Sul Corriere della Sera (23 agosto) Sabino Cassese ha scritto, cito per esteso: «La democrazia è un insieme di istituzioni maturate nel mondo occidentale e non è corretto ritenerla migliore di altri reggimenti [sic] politici e cercare di trasferirla in paesi che hanno tradizioni diverse». Mi è stato subito riferito che le frasi di Cassese hanno già trovato diffusa accoglienza e suscitato grande tripudio in alcuni non imprevedibili ambienti. Seduti in un caffè parigino, una Gauloise fra le dita e un Pernod sul tavolino; rifugiatisi nella loro casetta per il fine settimana su un lago tedesco; raggruppati in vocianti tavolate che criticano aspramente uno qualsiasi dei governi latino-americani; a un congresso in una ridente località balneare fra colleghi politologi, sociologi e persino studiosi di diritto costituzionale; nella riunione di redazione di un quotidiano romano orgogliosamente progressista, molti pensosi intellettuali lamentano con faccia triste che la democrazia è in crisi, è una causa persa, non può essere salvata.
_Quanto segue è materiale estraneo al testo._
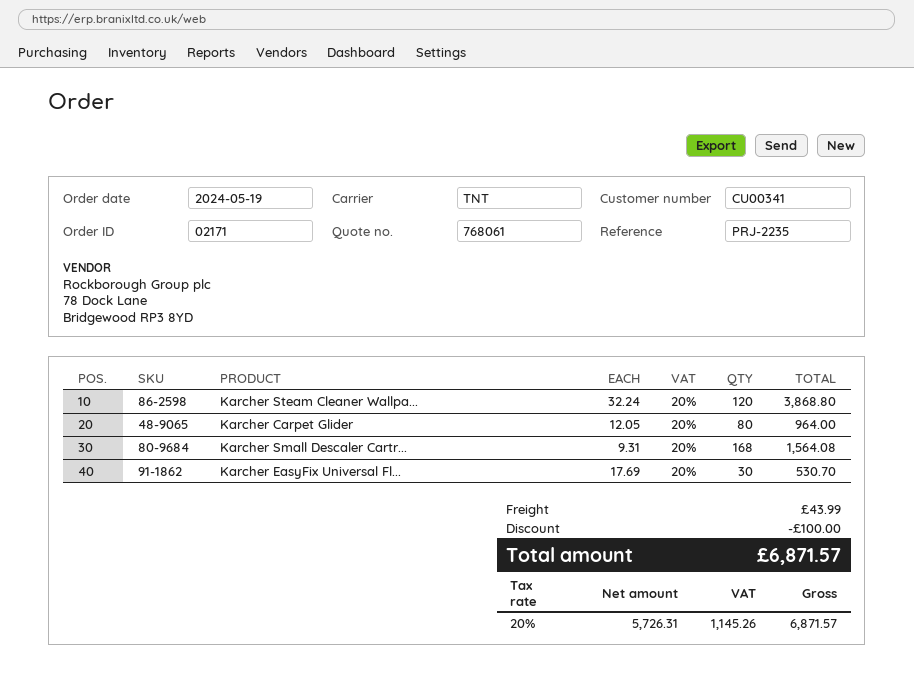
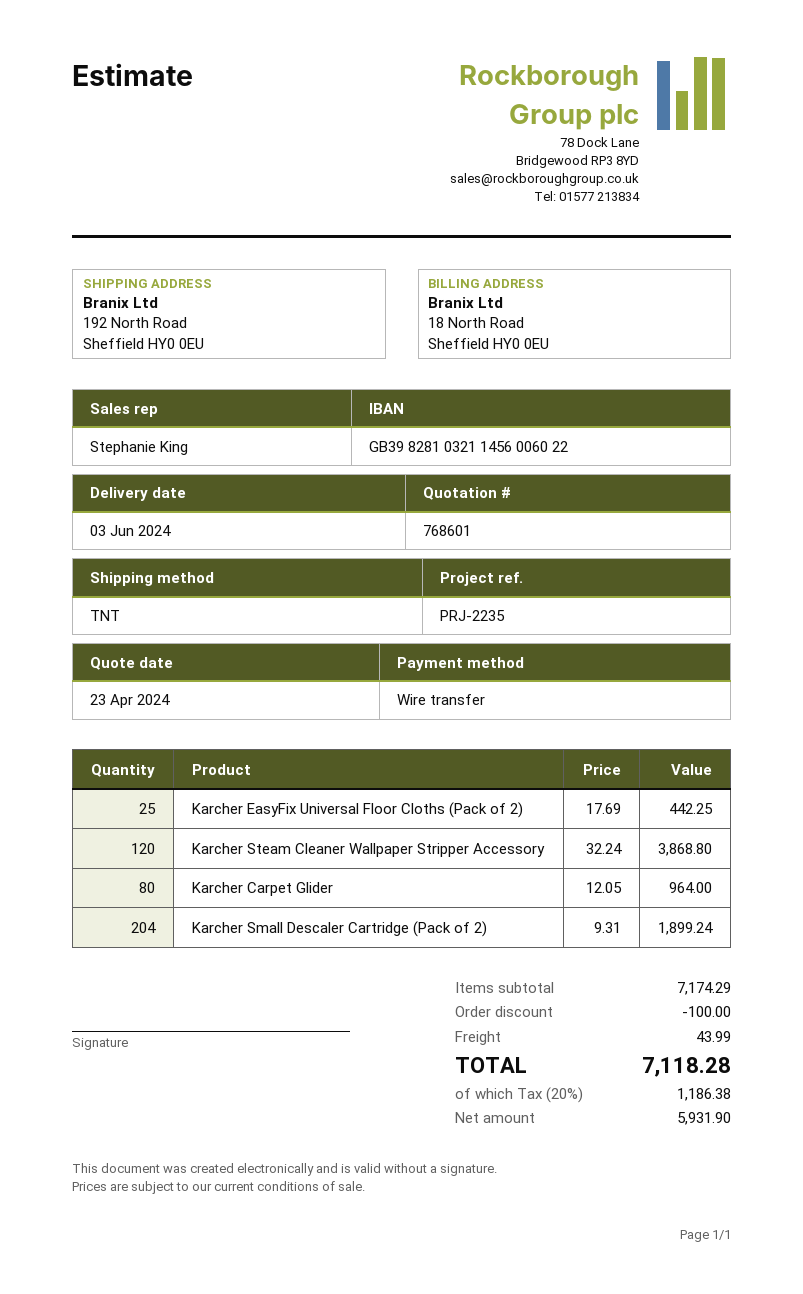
quote number: 768061 -> 768601
Karcher Small Descaler Cartr...: 168 x 9.31 = 1564.08 -> 204 x 9.31 = 1899.24
Karcher EasyFix Universal Fl...: 30 x 17.69 = 530.70 -> 25 x 17.69 = 442.25
net: 5726.31 -> 5931.90
tax: 20% = 1145.26 -> 20% = 1186.38
total: 6871.57 -> 7118.28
Danno tutti ragione a Cassese: la democrazia è un “reggimento” che non regge più. Poi, inopinatamente, mi giungono altre notizie. Rannicchiati e picchiati in qualche prigione cinese, agli arresti domiciliari nel sud-est asiatico, braccati dalla polizia in diversi stati africani, nascosti sotto protezione perché è stata lanciata una fatwa contro di loro, malmenati/e in piazza Taksim, ricacciate in densi burqa, centinaia di migliaia di oppositori, uomini e donne, lottano in nome della democrazia – sì, proprio quella, occidentale, che hanno visto in televisione e nei film americani, e sperimentato come studenti a Oxford, Cambridge, Harvard, persino alla Sorbona, a Berlino e a Bologna (l’ateneo del quale è studente Patrick Zaki da più di un anno in una fetida cella egiziana), organizzano attività, reclutano aderenti, qualche volta mettono consapevolmente a rischio la loro vita.
Lo ha confermato di recente, dal carcere nel quale è rinchiuso per insubordinazione, il leader degli studenti di Hong Kong, Joshua Wong: «Anche se siamo lontani, la nostra ricerca di democrazia e di libertà è la stessa». Per nessun altro regime (reggimento?), mai, così tante persone di nazionalità, di cultura, di colore, di età e di genere diverso si sono impegnate anche rischiando (e perdendo) la vita.
Ritengono che la democrazia, quell’insieme di regole, procedure e istituzioni che promuovono e proteggono più estesamente e concretamente i diritti civili, politici, persino sociali, è la forma migliore di governo. Sanno che sarà sempre sfidata in nome dei suoi stessi principi e valori. Come scrisse mirabilmente alcuni decenni fa Giovanni Sartori, professore di Scienza politica, esiste una democrazia “ideale”, quella che ciascuno di noi intrattiene nelle sue speranze ed esistono democrazie “reali” con inevitabili problemi di funzionamento e con enormi capacità di apprendimento e di autoriforma come, Winston Churchill conferma, nessun altro “reggimento” politico.